The case for community

by William Bornhoft


In present day America, we tend to categorize problems in one of two ways: either it’s a problem the state should take care of, or it should be up to the individual to solve (or avoid) it on his own.

Take the problem of binge drinking, for example. Last year, Milwaukee Public Television hosted a discussion among a panel of experts on how to “crack down” on the culture of binge drinking and drunk driving in the state of Wisconsin (the Badger State ranks number one in the country for binge drinking). When asked what to do about the problem, the panel basically divided into two sides; one advocating for more regulation, and one that advocated against regulation. 

Both sides were well versed in listing the grave social and economic tolls binge drinking takes on families and local communities, but neither did much to involve those social entities in their solutions.

It’s very unfortunate that society’s answer to most problems is either to take some form of government action or to take no action at all and chalk it up to “individual freedom.” More often than not both of those turn out to be rather pathetic solutions.

What might seem paradoxical is how the “individualist” and “collectivist” solutions emerged together roughly in the past century. While they seem like incompatible philosophes, the two share a symbiotic relationship.

As local institutions and associations weakened, or died out, the need for one unitary, centralized authority grew. Freed from the ties of family, class and church, individuals were no longer a part of local communities capable of governing themselves, and thus a more centralized power emerged.

This largely is the thesis developed by the late sociologist Robert Nisbet in his book “The Quest For Community” published in 1953. Nisbet might best be described as the modern-day Edmund Burke, which in the modern day probably means nothing. Nevertheless, his critique about the alienated, community-deprived society and where it was headed were prophetic. Nisbet could see the collapse in social capital taking place way back in the 1950s, a time most Americans think of as the golden age for neighborhood and family life. A half-century later, the Harvard professor and political scientist Robert Putnam wrote “Bowling Alone” (2000), which provided statistical confirmation of the decline in the number of people participating in groups and associations. The title of the book was derived from the finding that more Americans are bowling than ever before, but there are less bowling leagues.  
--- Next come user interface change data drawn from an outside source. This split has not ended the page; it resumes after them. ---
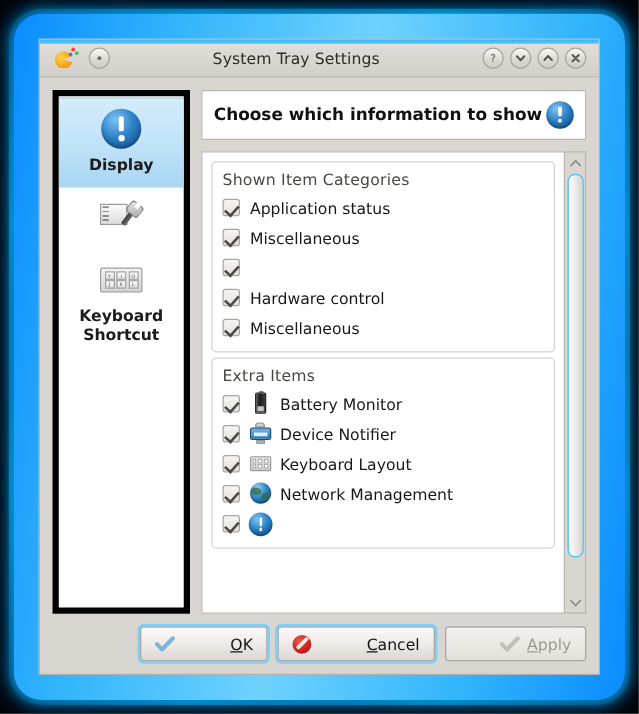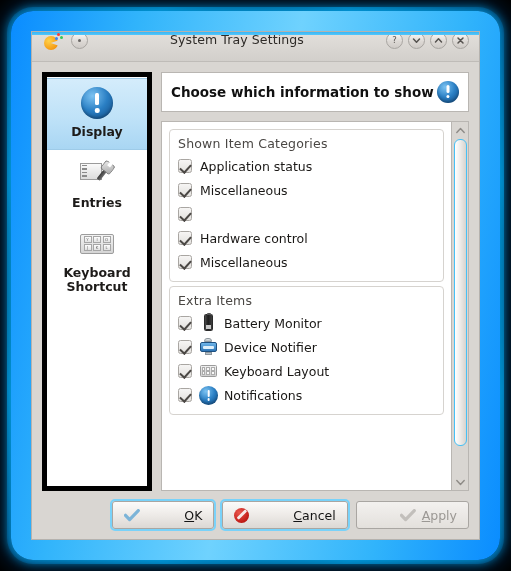--- a/index.html
+++ b/index.html
@@ -51,7 +51,7 @@
     background: linear-gradient(to bottom,#e3e0dc 0%,#dbd8d4 45%,#d2cfcb 100%);
     border-bottom: 1px solid #bfbcb8;
     display: flex;
-    align-items: flex-start;
+    align-items: center;
     padding: 0 6px;
   }
   #titlebar::before {

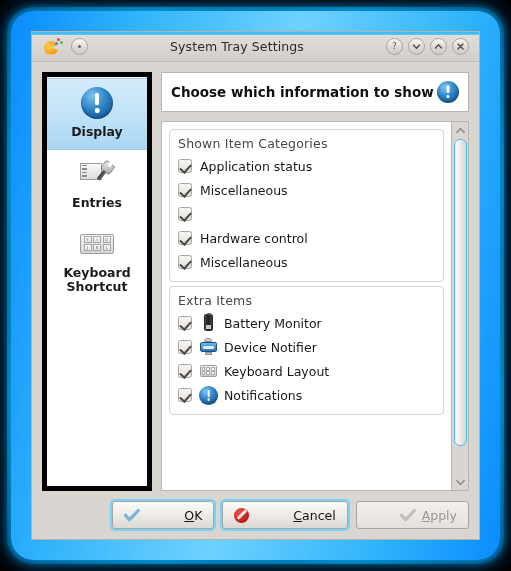--- a/index.html
+++ b/index.html
@@ -476,7 +476,6 @@
               </div>
           </div>
         </div>
-        <div class="side-label">Entries</div>
       </div>
 
       <div class="side-item">

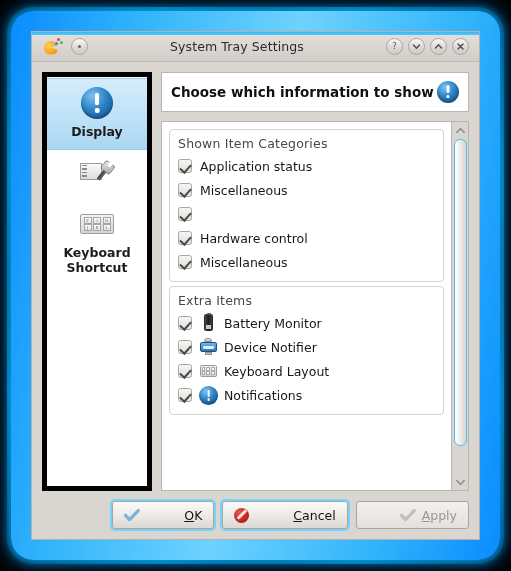--- a/index.html
+++ b/index.html
@@ -579,6 +579,13 @@
               <div class="cb-label">Keyboard Layout</div>
             </div>
 
+            <div class="cb-row with-icon">
+              <div class="cbox checked"></div>
+              <div class="item-ico">
+                  <div class="globe"></div>
+                </div>
+              <div class="cb-label">Network Management</div>
+            </div>
 
             <div class="cb-row with-icon">
               <div class="cbox checked"></div>

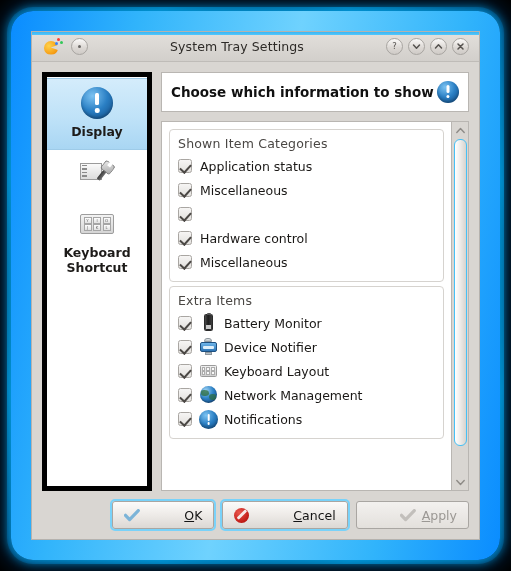--- a/index.html
+++ b/index.html
@@ -592,7 +592,6 @@
               <div class="item-ico">
                   <div class="info-ico xs"></div>
                 </div>
-              <div class="cb-label">Notifications</div>
             </div>
           </div>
While an abstract argument, the effects of the state-individual advancement and the death of intermediate communities and associations can be seen today. The growth of the national debt, as well as the indifference to the death of locally owned businesses at the hands of big box stores like Walmart, can both be attributed to the need for a bigger entity to serve a population alienated from each other.
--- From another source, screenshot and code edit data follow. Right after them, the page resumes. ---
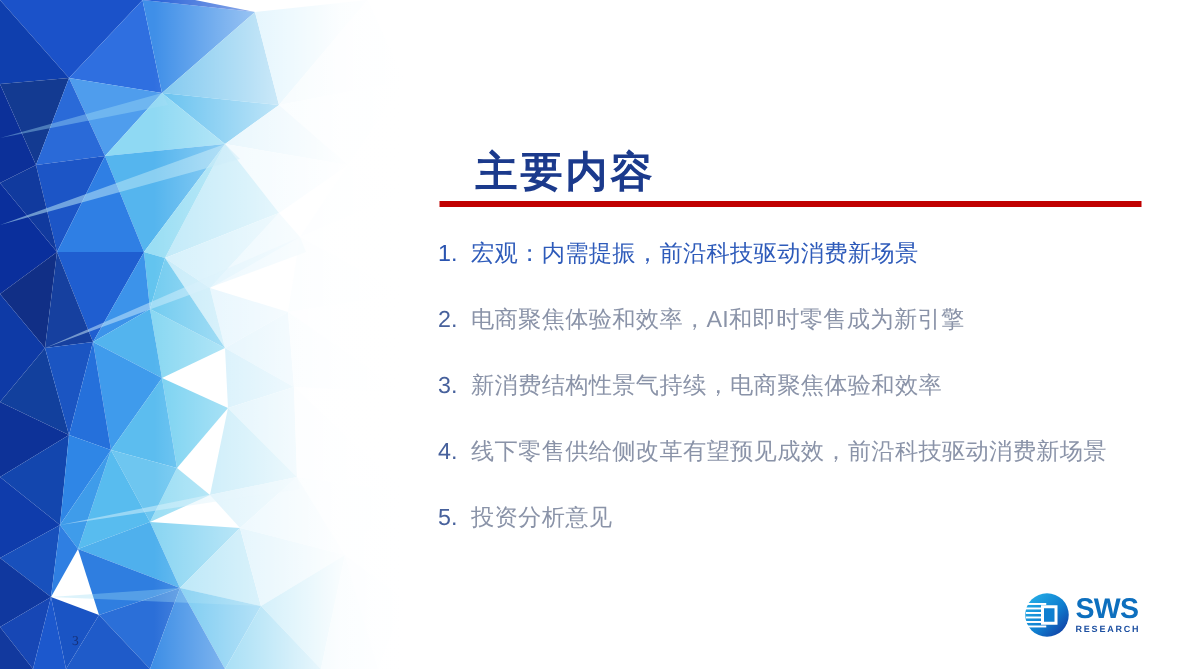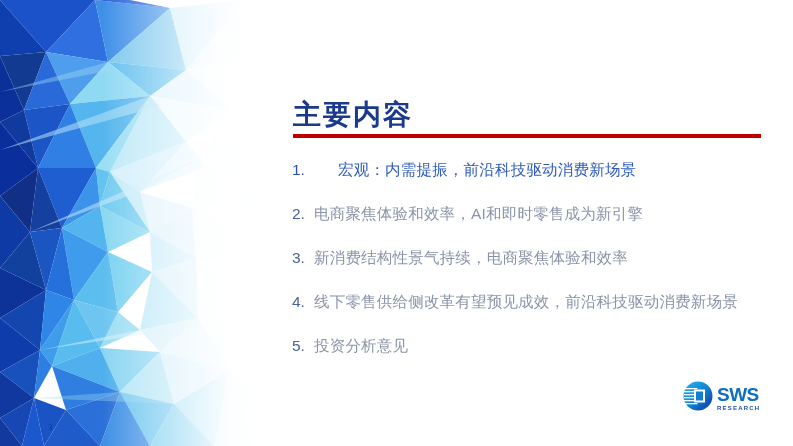--- a/index.html
+++ b/index.html
@@ -72,6 +72,7 @@
     letter-spacing: 2px;
     line-height: 34px;
     white-space: nowrap;
+    margin-left: 24px;
   }
   #title-rule {
     margin-top: 2px;

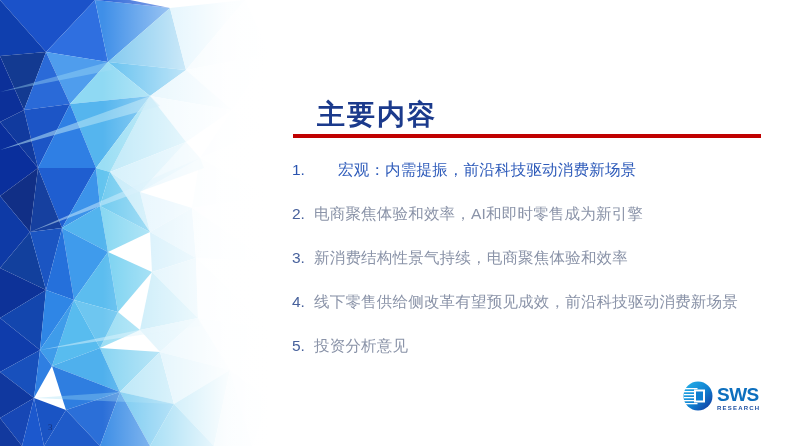--- a/index.html
+++ b/index.html
@@ -107,7 +107,7 @@
     letter-spacing: 0.2px;
   }
   .active .agenda-num { color: #2a54b0; }
-  .active .agenda-label { color: #2e5bba; margin-left: 24px; }
+  .active .agenda-label { color: #2e5bba; }
   .muted .agenda-num { color: #47619c; }
   .muted .agenda-label { color: #8a93a8; }
 

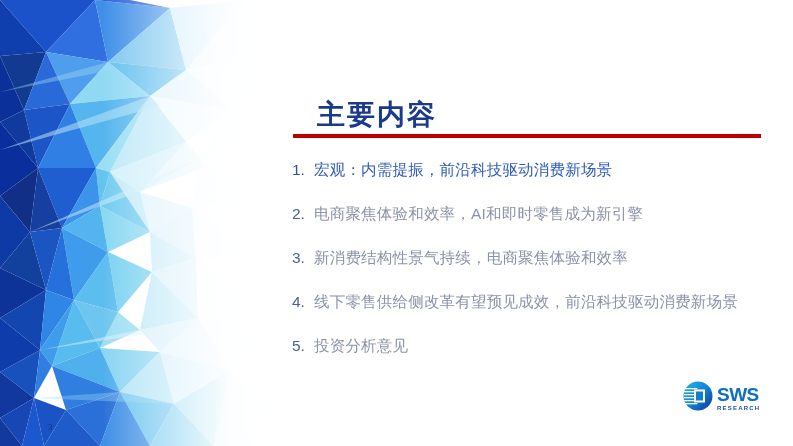--- a/index.html
+++ b/index.html
@@ -115,11 +115,11 @@
   #logo {
     position: absolute;
     left: 683px;
-    top: 375px;
+    top: 392px;
     width: 96px;
     height: 36px;
     display: flex;
-    align-items: flex-end;
+    align-items: center;
   }
   #logo-mark {
     flex: 0 0 auto;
Despite this alienation, the “quest for community” continues in new, arguably less fulfilling ways. For the many seeking membership through politics, political parties and social activism can indeed foster a sense of belonging and purpose. However, even the most ardent supporters of President Barack Obama’s 2008 campaign will now admit that the spiritual, almost messianic ascendance of the young candidate to the national stage, lead by celebrities and pop stars singing “yes we can,” was inevitably going to be followed by disappointment.

In an almost perfect parody, the election of President George W. Bush was thought to be a watershed moment for Evangelical Christians hoping to shift the dynamics of the culture war. However, the Bush years will probably be remembered as a high point for social conservatives, who have since been put on the defensive even within their own party.  

What might be beneficial is, instead of candidates encouraging people to get involved with their local communities for political purposes (door knocking, voter registration drives, presidential debate watch parties), they would encourage it for the purpose of simply making better, more vibrant communities, where neighbors can tackle problems together locally.

It would also be good if conservatives stopped talking about economic liberty as if it’s the only thing necessary to make a good society, and if liberals acknowledged that the state’s capacity to solve social problems is severely limited.

Ultimately, the debate over bigger or smaller government, between “individualists” and “collectivists,” only serves as a distraction. The shaping society in a way that is just and ordered, where the poor are taken care of and the lonely can feel included and a sense of self-worth, will only happen when individuals feel a duty to take care of more than just themselves, and have the means to do it through more than just government and politics. That’s simply not happening in this day and age because we’re more likely to feel an attachment to the people on reality TV shows than our own neighbors.